Reputation: 6008
I'm currently developing a game using libGDX; however, when running it on my two different devices, there is a huge difference in memory usage.
I'm currently using a HTC One X+, and a Nexus 7 for testing. While testing, I've noticed that the Nexus 7 has a larger heap size and is also using more of that heap. While looking into it with the Android Device Monitor, I have noticed that the 1-Byte Array is completely different between devices( 6 MB vs 48 KB ) while everything else is fairly similar.
I believe the issue is with textures and the different resolutions between the devices ( 1280x720 vs 1920×1200 ) and how libGDX stores the information. Although, unlike normal Android programming, there is no way to have different sets of textures ( drawable-hdpi vs drawable-xxhdpi ), as all of them go within the assets folder.
How can I improve on the memory that this is currently using?
Below is some of the data I've been looking into. This is just sitting at the main menu with 2 textures being displayed, and nothing being updated.
Nexus 7 (vs) HTC One X+
Heap : 9.6 MB (vs) 4.8 MB
Allocated : 9.1 MB (vs) 3.0 MB
Free : 537 KB (vs) 1.8 MB
Used : 94.53% (vs) 62.70%
Objects : 48,024 (vs) 46,012
free : 402 KB (vs) 1.8 MB
data : 914 KB (vs) 860 KB
class : 1 MB (vs) 1.1 MB
1-byte : 6 MB (vs) 48.6 KB
2-byte : 705 KB (vs) 633 KB
4-byte : 399 KB (vs) 405 KB
8-byte : 9.3 KB (vs) 6 KB
non-Java : 70 KB (vs) 6 KB
07-19 05:39:09.651 6453-6469/com.mygdx.game.android D/dalvikvm﹕ GC_FOR_ALLOC freed 524K, 7% free 9442K/10128K, paused 19ms, total 20ms
07-19 05:39:12.644 6453-6469/com.mygdx.game.android D/dalvikvm﹕ GC_FOR_ALLOC freed 512K, 7% free 9442K/10128K, paused 18ms, total 18ms
07-19 05:39:15.657 6453-6469/com.mygdx.game.android D/dalvikvm﹕ GC_FOR_ALLOC freed 512K, 7% free 9442K/10128K, paused 24ms, total 25ms
07-19 05:39:18.660 6453-6469/com.mygdx.game.android D/dalvikvm﹕ GC_FOR_ALLOC freed 511K, 7% free 9442K/10128K, paused 24ms, total 24ms
I created a new project using the LibGDX Setup App within Android Studio (Beta) 0.8.0. The only changes to code was to build.gradle:
classpath 'com.android.tools.build:gradle:0.12.+'
instead of
classpath 'com.android.tools.build:gradle:0.10+'
It still is currently using 96% of my heap space on the Nexus 7.

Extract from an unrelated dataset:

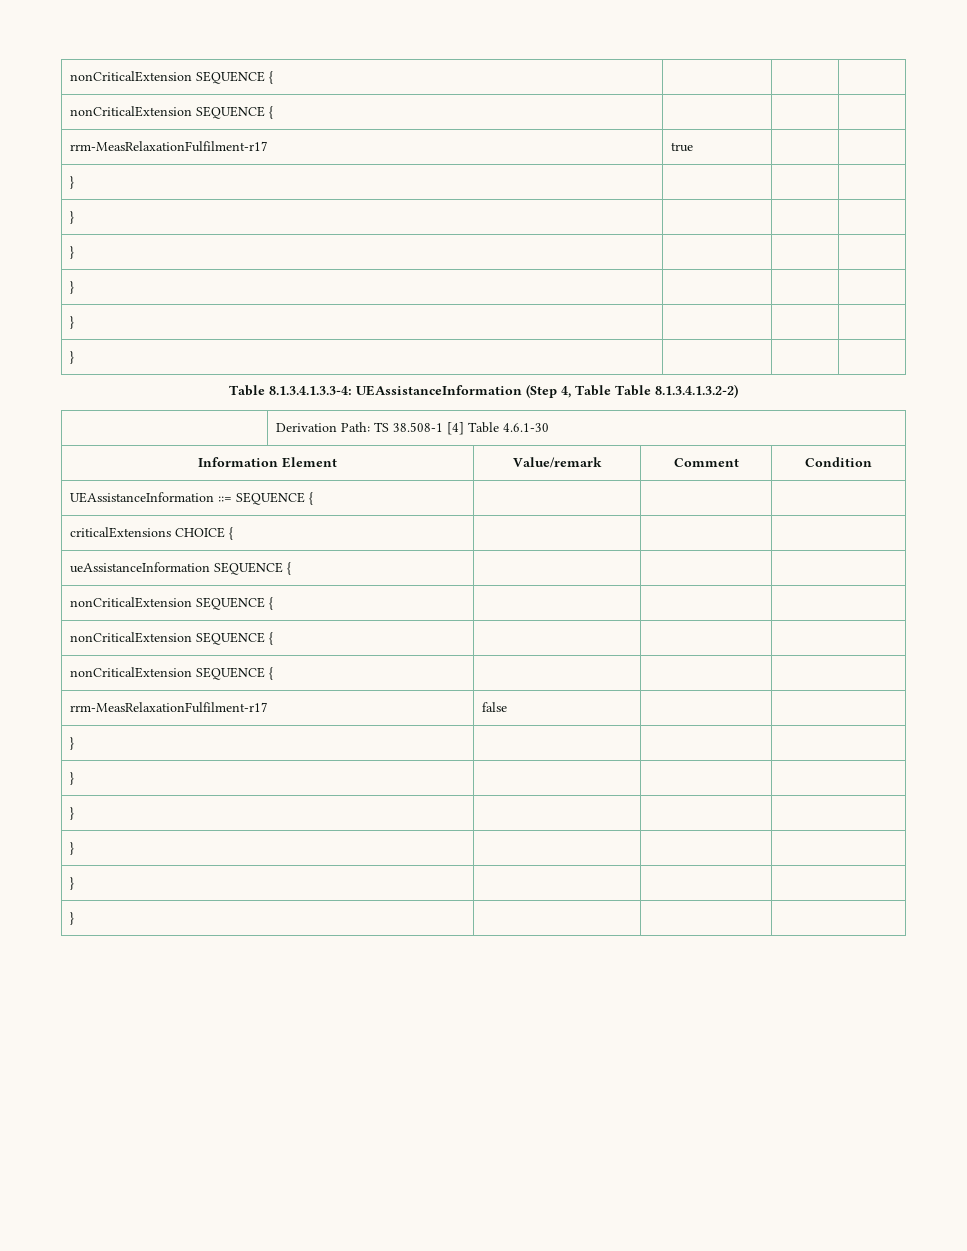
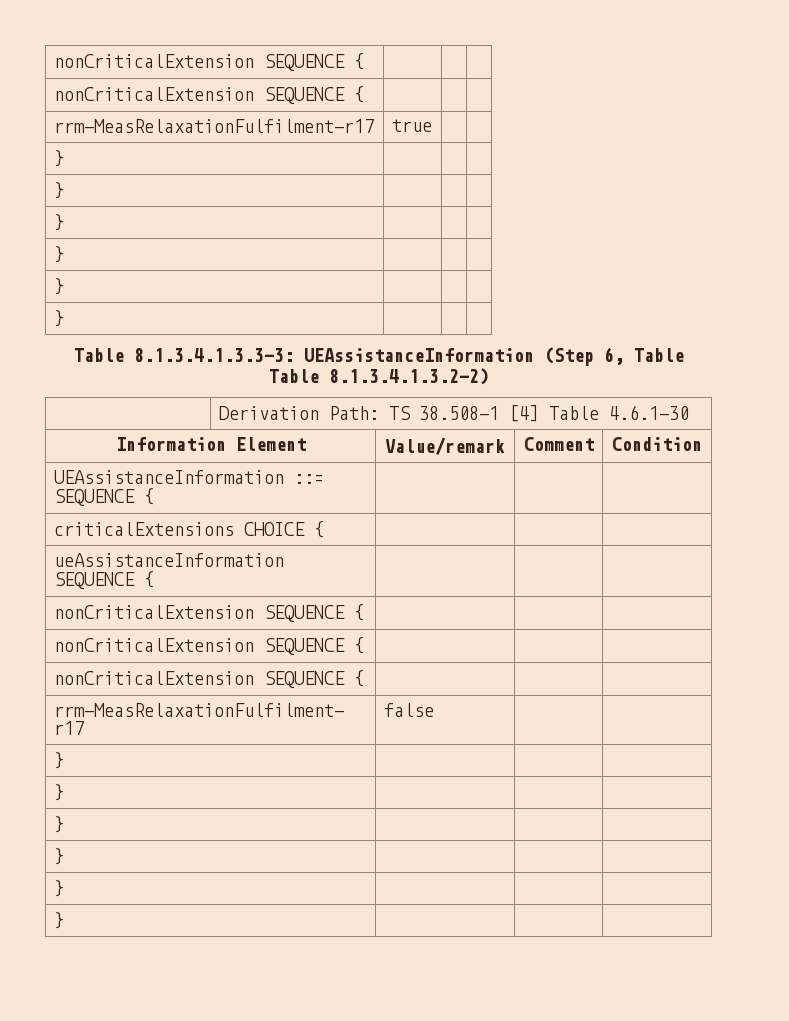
- Table 8.1.3.4.1.3.3-4: UEAssistanceInformation (Step 4, Table Table 8.1.3.4.1.3.2-2)
+ Table 8.1.3.4.1.3.3-3: UEAssistanceInformation (Step 6, Table Table 8.1.3.4.1.3.2-2)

public class myGame extends ApplicationAdapter {
SpriteBatch batch;
Texture img;
@Override
public void create () {
batch = new SpriteBatch();
img = new Texture("badlogic.jpg");
}
@Override
public void render () {
Gdx.gl.glClearColor(1, 0, 0, 1);
Gdx.gl.glClear(GL20.GL_COLOR_BUFFER_BIT);
batch.begin();
batch.draw(img, 0, 0);
batch.end();
}
}
Upvotes: 0
Views: 269
Reputation: 25177
You can use the same tools to find out why memory is being allocated. You can get a backtrace to the offending code. That should help explain where your 1-byte arrays are coming from. (And as Xoppa says, the GC doesn't run if you're not allocating stuff, so you must be directly or indirectly triggering allocations, as a rule you don't want any allocations in frequently run methods like render
).
Just use the next tab over ("Allocation Tracker"). Get your app into a steady state (allocations during startup aren't that interesting yet). Go to the tab, click "Start Tracking", wait 5-10 seconds, click "Get Allocations", and you should see very precise answers as to who is allocating memory and why. See http://developer.android.com/tools/debugging/debugging-memory.html
(The Nexus 7 has a larger heap, so it may just let more stuff accumulate on the heap before running a GC, vs. the smaller heap which needs to be collected more frequently, so less stuff gets to accumulate.)